(Data to use)
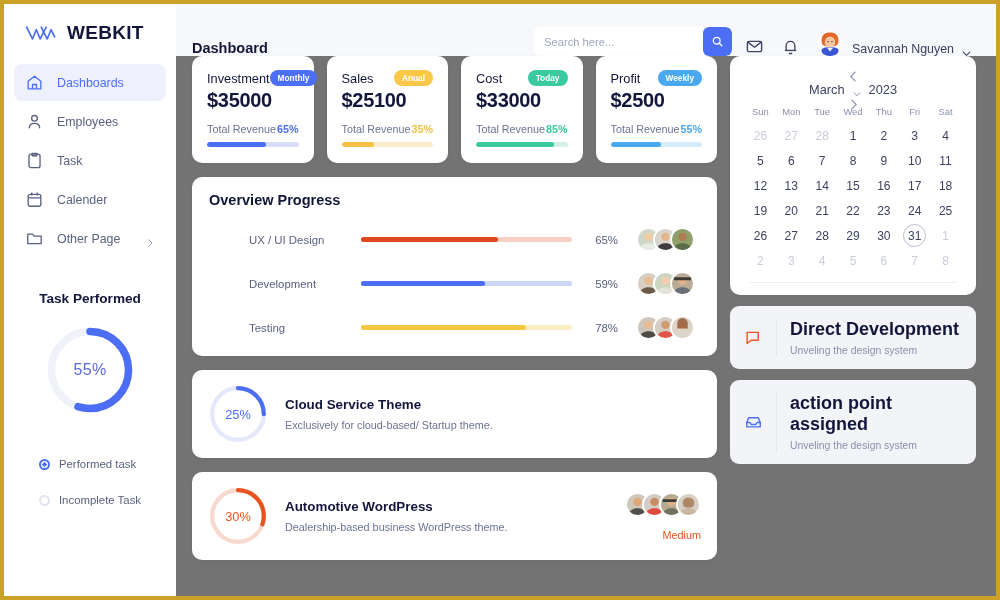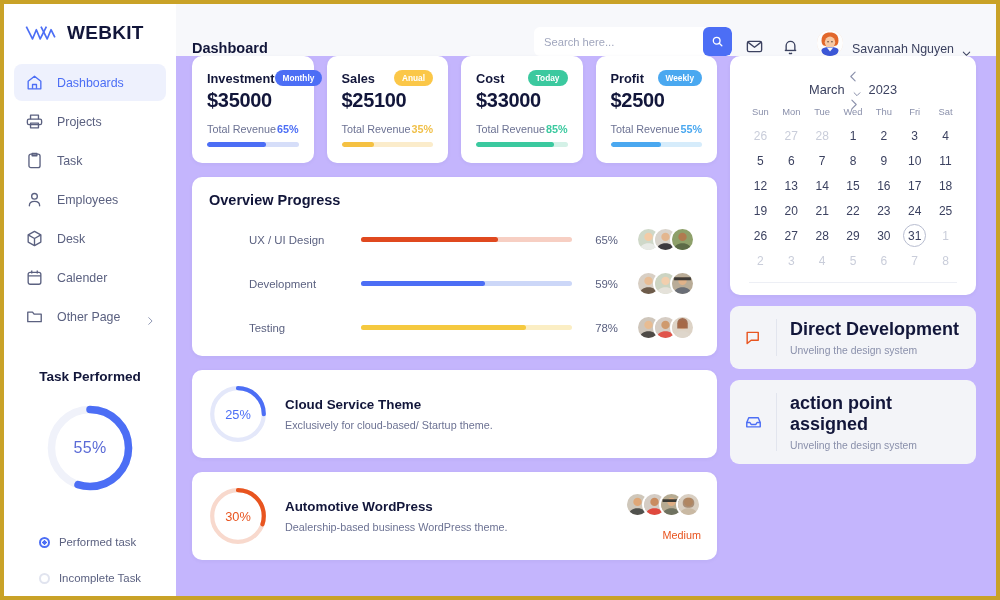"WEBKIT" #frame { background: #c4b5fd -> #737373 }
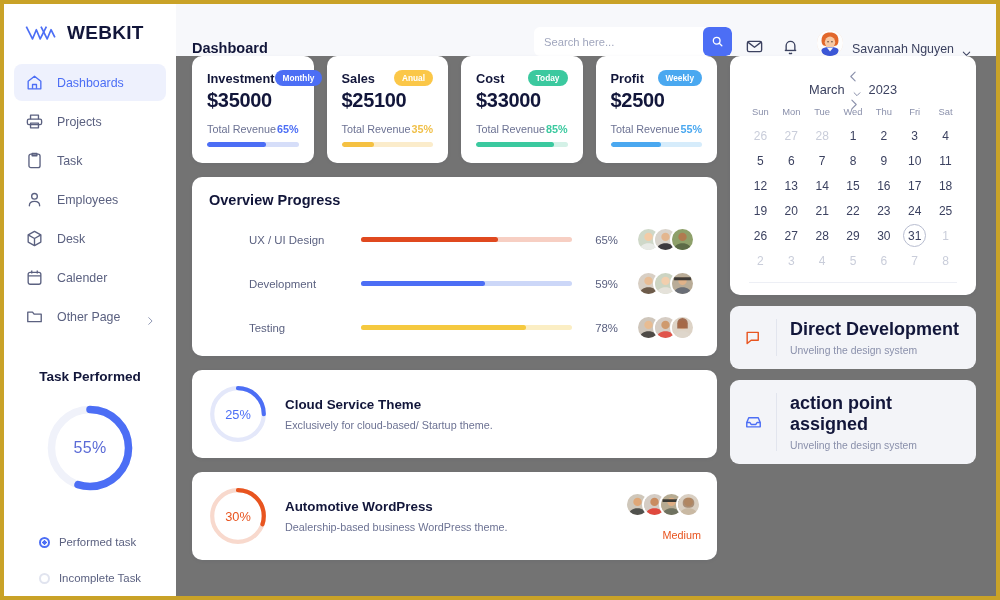"Investment" .stat-name { font-weight: bold -> normal }
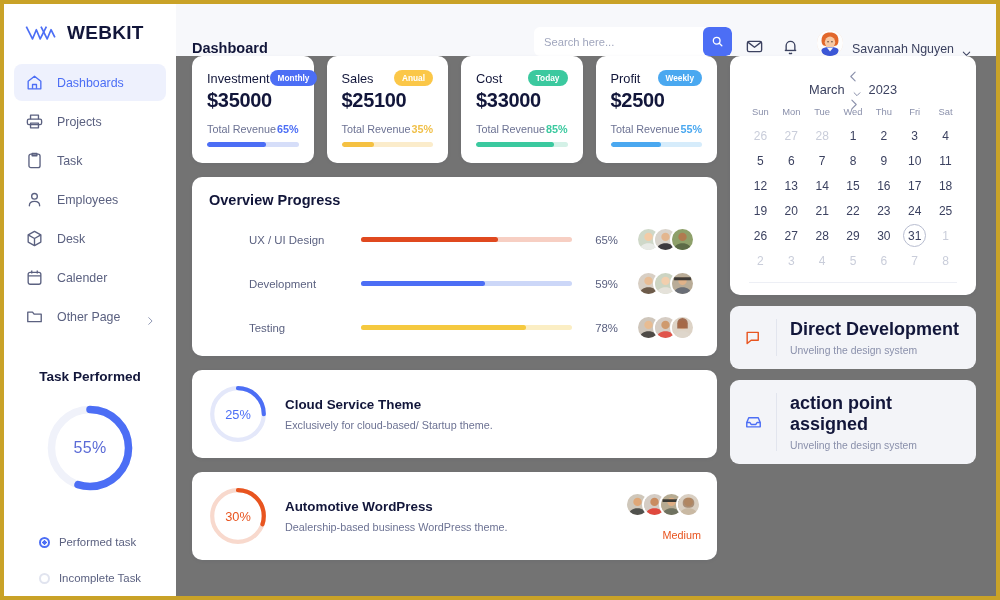"Projects" div.nav-item { html: <div> <span> <svg> <path></path> <rect></rect> <rect></rect> </svg> </span> <span>Projects</span> </div> -> none }
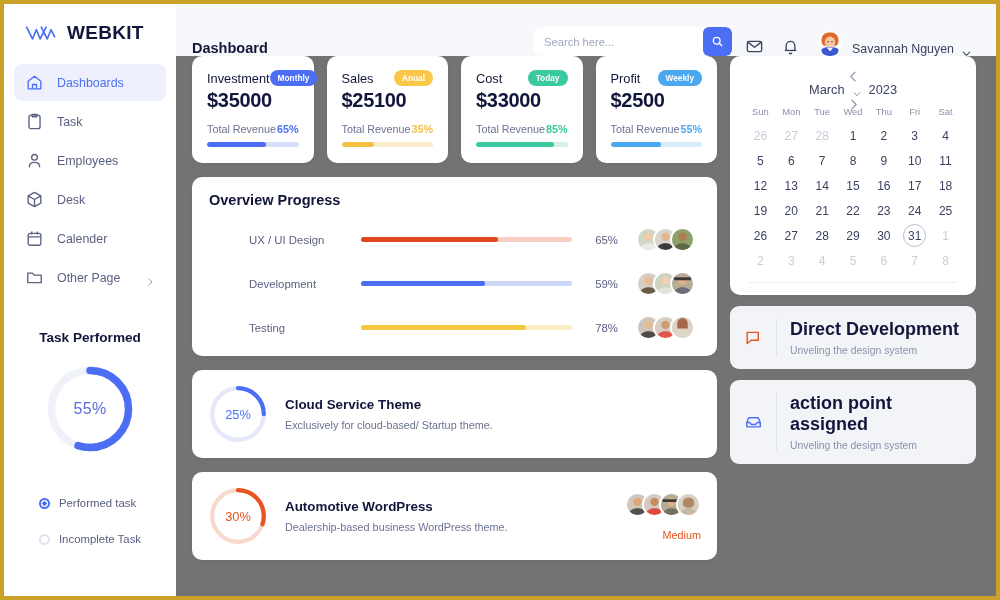"Task" div.nav-item { order: before "Employees" -> after "Employees" }
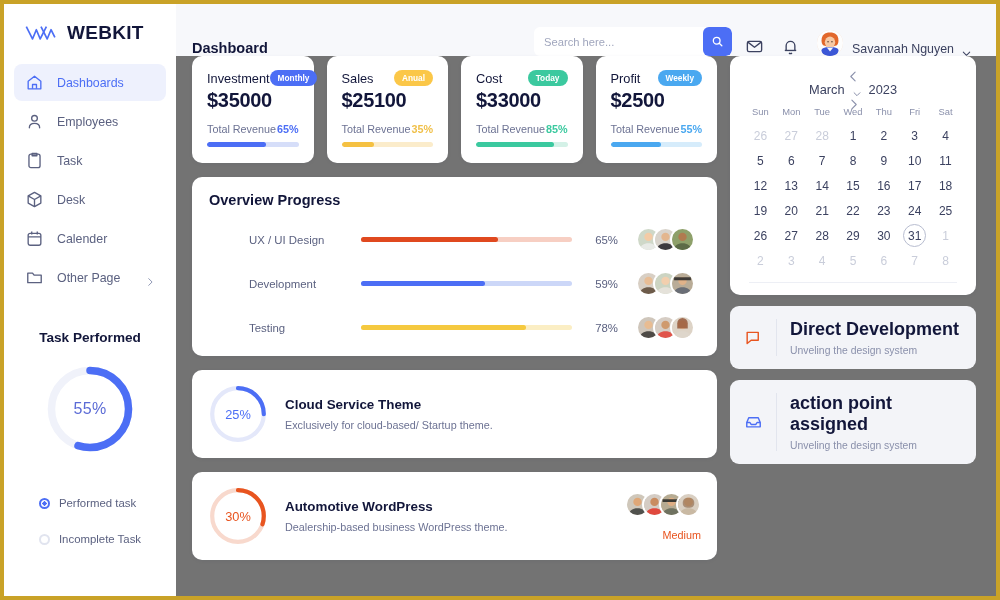"Desk" div.nav-item { html: <div> <span> <svg> <path></path> <path></path> </svg> </span> <span>Desk</span> </div> -> none }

(Instructions for the task) Only the lines from the one containing "<svg> <path></path> <rect></rect>" through the final line of the material should appear in the answer, copied exactly and without any picture.

(Result of this exercise)
"Projects" div.nav-item { html: <div> <span> <svg> <path></path> <rect></rect> <rect></rect> </svg> </span> <span>Projects</span> </div> -> none }
"Task" div.nav-item { order: before "Employees" -> after "Employees" }
"Desk" div.nav-item { html: <div> <span> <svg> <path></path> <path></path> </svg> </span> <span>Desk</span> </div> -> none }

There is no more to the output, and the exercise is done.